The Eight Hours' people were at me next. I said I saw that the Bill would provide employment for a number of people, but I added, that I did not see who was to pay the wages, nor who was to buy the goods. For, I remarked, you certainly cannot compete with foreign countries at this rate, and at home the Classes will be competing with you, being obliged to have recourse to manual labour. They said that was just what they wanted, everybody to labour with his hands. I answered that many of the Classes, a poor lot at best (cheers), would come on the Parish. Who was to pay the rates when everybody was working, and nobody was buying what was made? If there were no markets, where were you to sell your produce? They said they would live on the land. I answered that the land would not support the population: you would need to import bread-stuffs, with what were you going to pay for them? I added that my heart was with them, but that they could only attain their ends by massacring or starving three-fourths of the population, and who knew how he himself might fare, with a three-to-one chance against his survival? Suppose it did not come to that, I urged, suppose the Bill gave all the world employment; suppose that, somehow, it also paid their wages, or supported them, in a very short time you would need a Four Hours' Bill (cheers), a Two Hours' Bill, a One Hour's Bill, of course with no fall in wages. The constitution of things would not run to it.

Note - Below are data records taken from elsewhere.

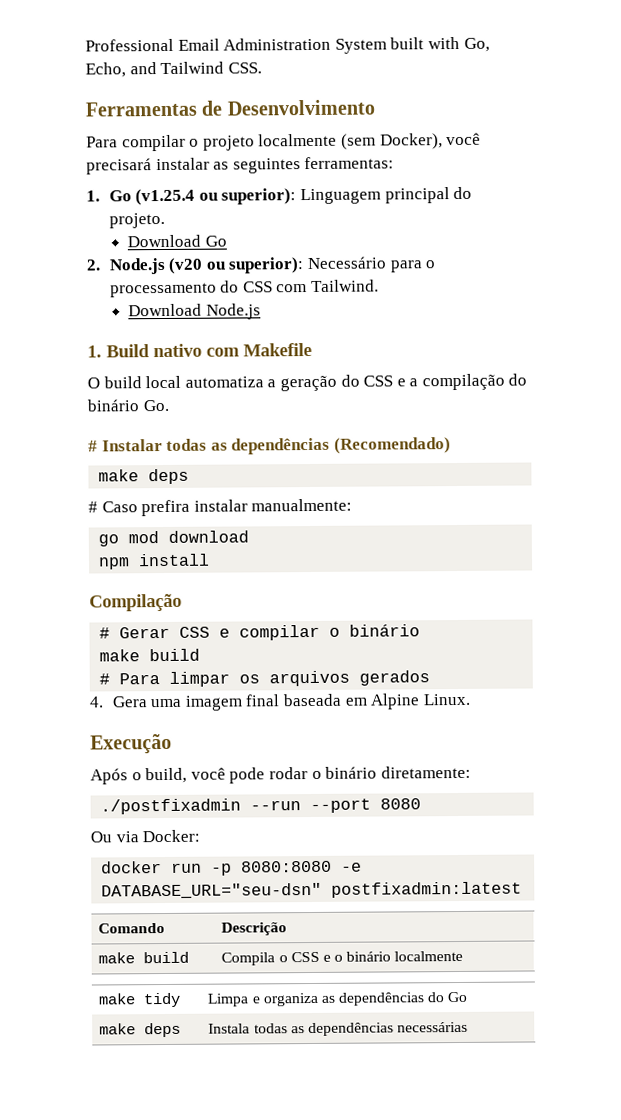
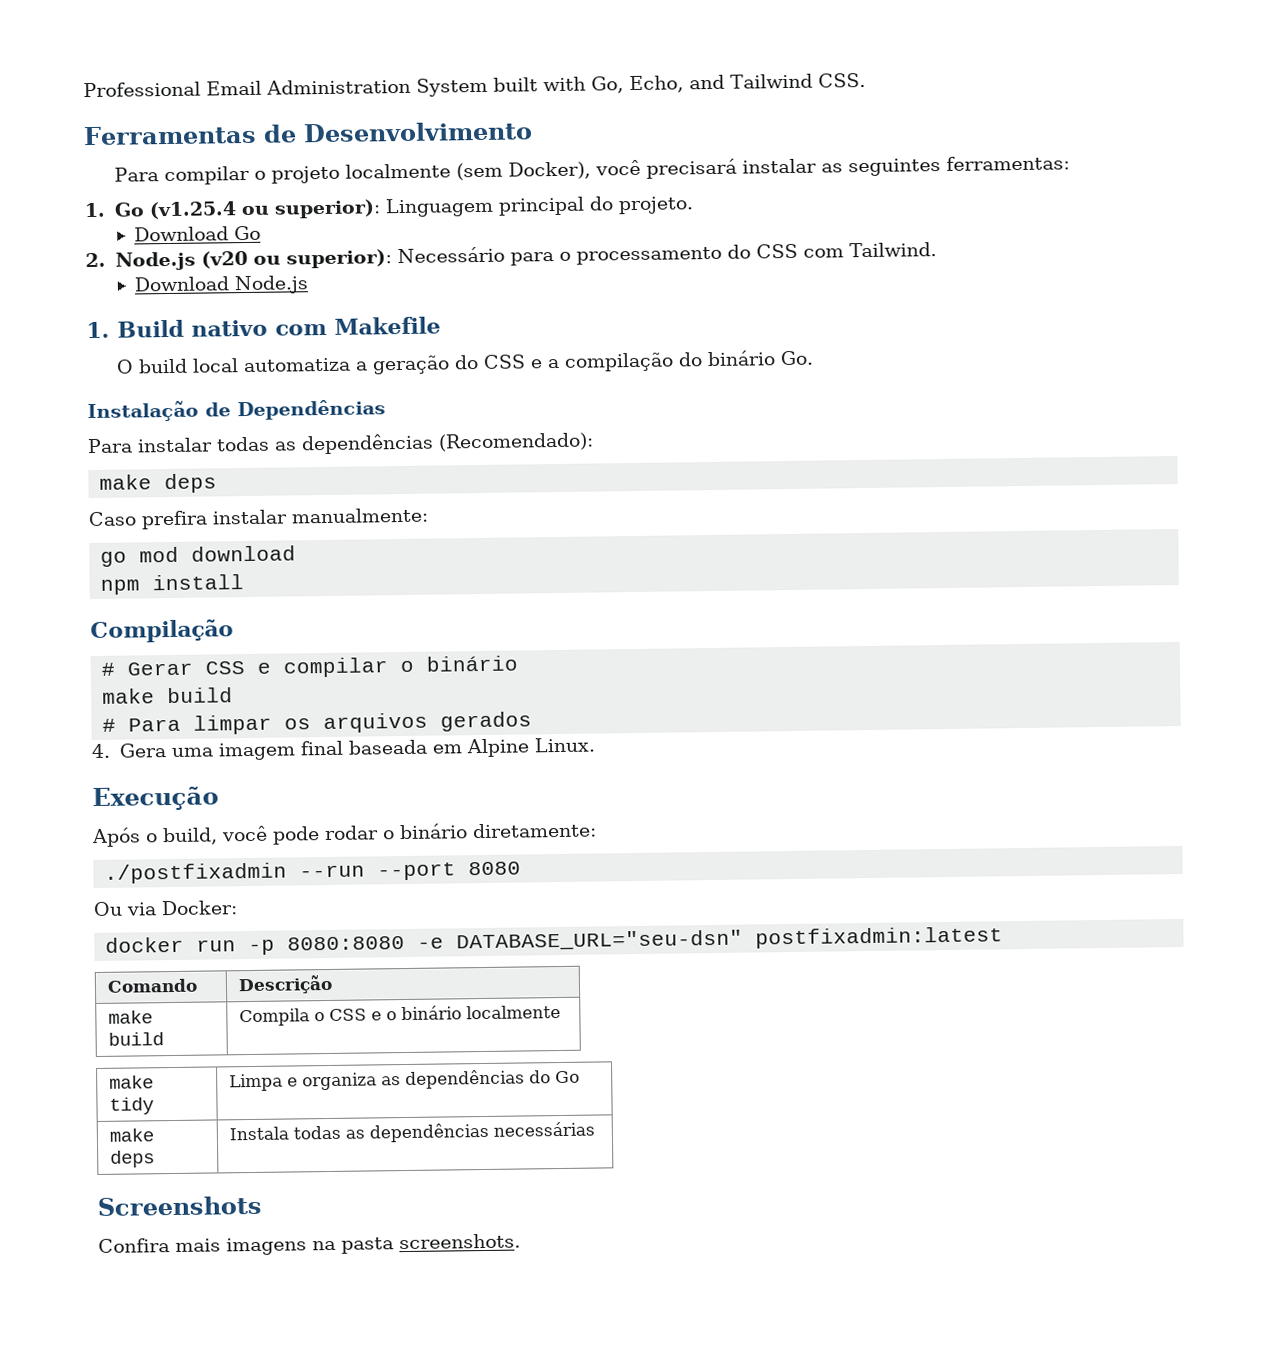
- # Instalar todas as dependências (Recomendado)
+ Instalação de Dependências
+ Para instalar todas as dependências (Recomendado):
- # Caso prefira instalar manualmente:
+ Caso prefira instalar manualmente:
+ Screenshots
+ Confira mais imagens na pasta screenshots.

They said that I had clearly not fought out the economic aspect of the question. I said that was how my hair was blanched, with trying to fight it out, but that, somehow, it always baffled me. I added remarks about squaring the circle, but they said it was a good deal easier to square Mr. GLADSTONE. The friends of Total Prohibition of Vaccination and of Beer were waiting, also a deputation, who wanted subscriptions for a SHELLEY Memorial, Russian Jews, Maxim guns for Missionaries, and other benevolent objects. I declined to see them, however, and was left to solitude, and to the reflection that I am unfitted for the sphere of active politics. In this belief the neighbours are now pretty generally agreed, which, as I have no keen ambition to shine in Parliament, is a very fortunate circumstance.